Pepsi Bottling Ventures (PBV) has disclosed a breach of its network that resulted in the theft of employees' sensitive personal and financial information.
The company made the announcement in an email sent to consumers (and in a notice filed with the attorney general of Montana) on February 10.
According to the document, the company learned about the breach on January 10, discovering unauthorized access and connecting a deployment of info-stealing malware that occurred in December last year.
"Based on our preliminary investigation, an unknown party accessed those systems on or around December 23, 2022, installed malware, and downloaded certain information contained on the accessed IT systems," reads the letter.

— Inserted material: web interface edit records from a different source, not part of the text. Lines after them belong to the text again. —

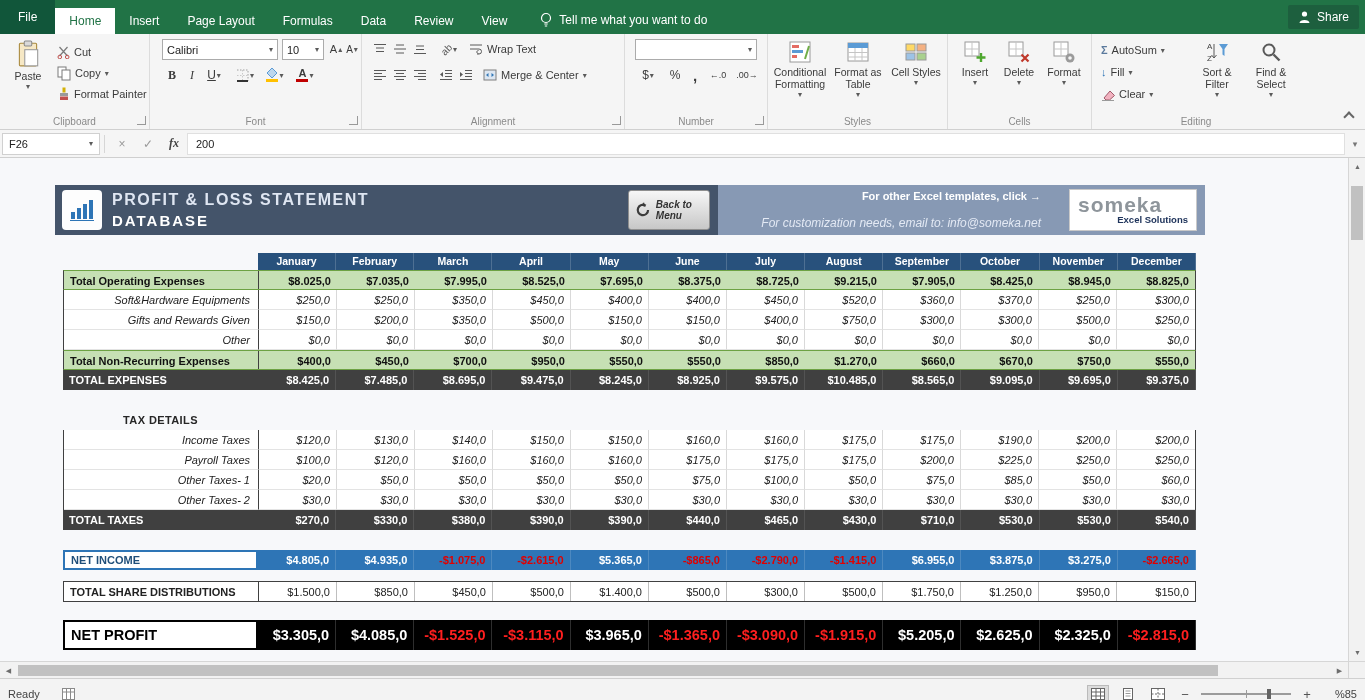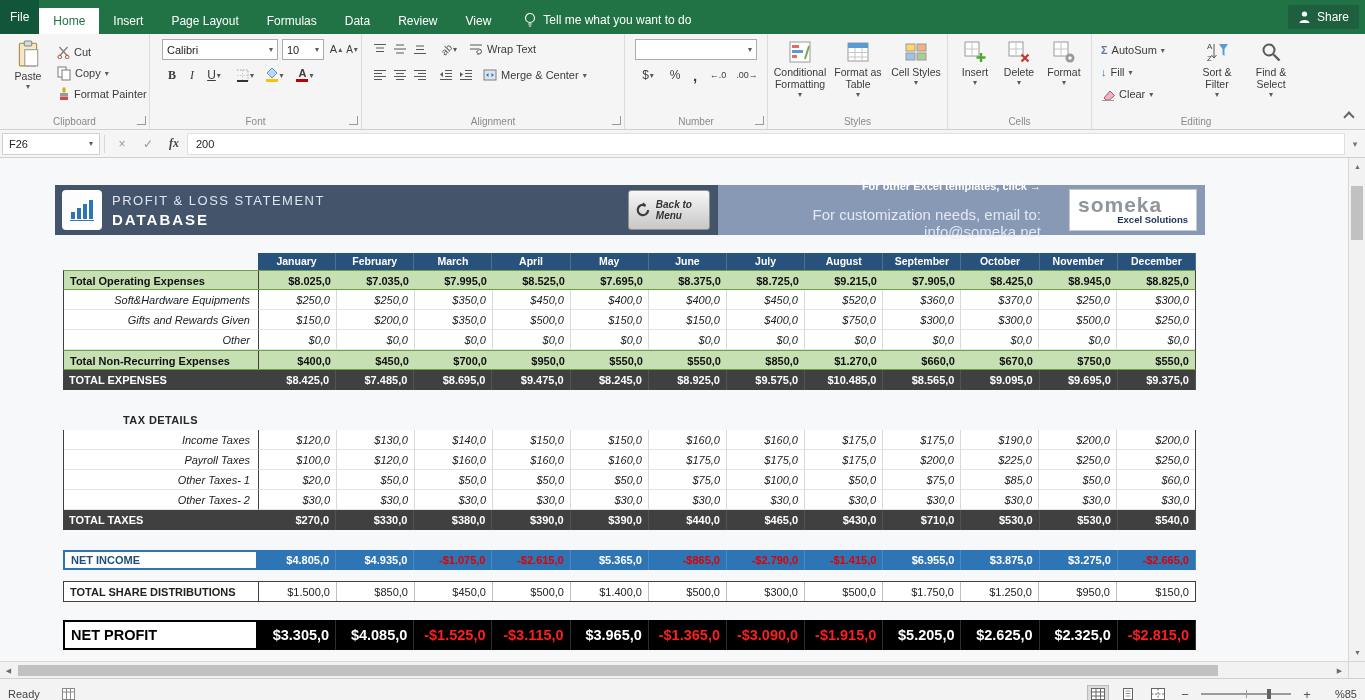"File" .rtab.file { padding: 0 10px -> 0 18px }
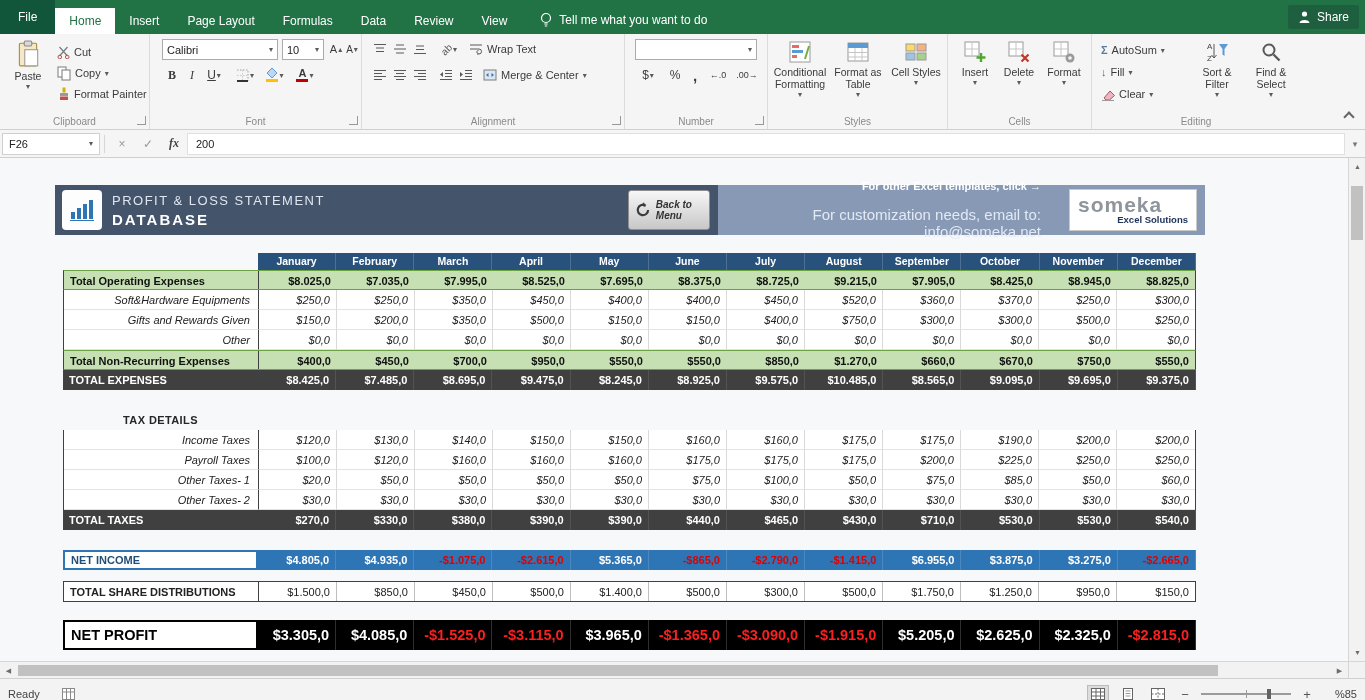"PROFIT & LOSS STATEMENT" .b-title { font-size: 13px -> 16px; font-weight: normal -> bold }
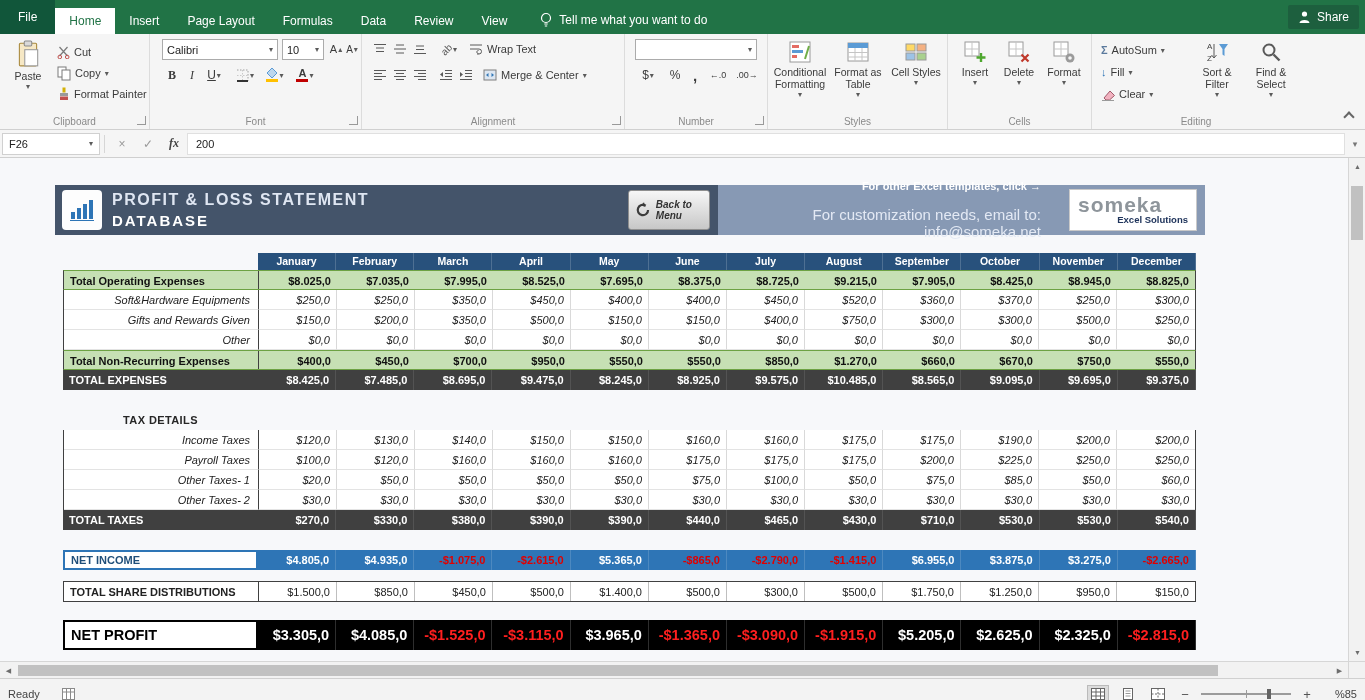"For customization needs, email to:" .promo-2 { font-size: 15px -> 12px; font-style: none -> italic }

According to Ryan McConechy, senior consultant at Barrier Networks, the delay in notifying affected customers left data potentially open to compromise and systems susceptible to reconnaissance.
"What is most concerning about this incident is the long time gap [...] between the cyber-attack taking place and Pepsi Bottling Ventures identifying it," McConechy told Infosecurity in an email. "This essentially means the criminals had almost three weeks of access to the data without anyone even knowing it had been compromised."
PBV confirmed that impacted information includes former and current employees' names, home and email addresses, financial account information, government-issued identification numbers, digital signatures and information related to benefits and employment, including medical information.
"Any person or organizations impacted by this incident must be on alert of attack vectors such as identity and financial fraud, amongst others, and should take up the offer of free credit monitoring in an effort to better protect themselves from nefarious activity," warned High Ground CEO Mark Lamb.
In the letter to potentially impacted employees, Pepsi Bottling Ventures said it is offering them a year of free identity monitoring services through Kroll, which includes credit monitoring, fraud loss management and identity theft restoration.
The PBV letter comes weeks after Five Guys disclosed a similar breach that also affected employees' data.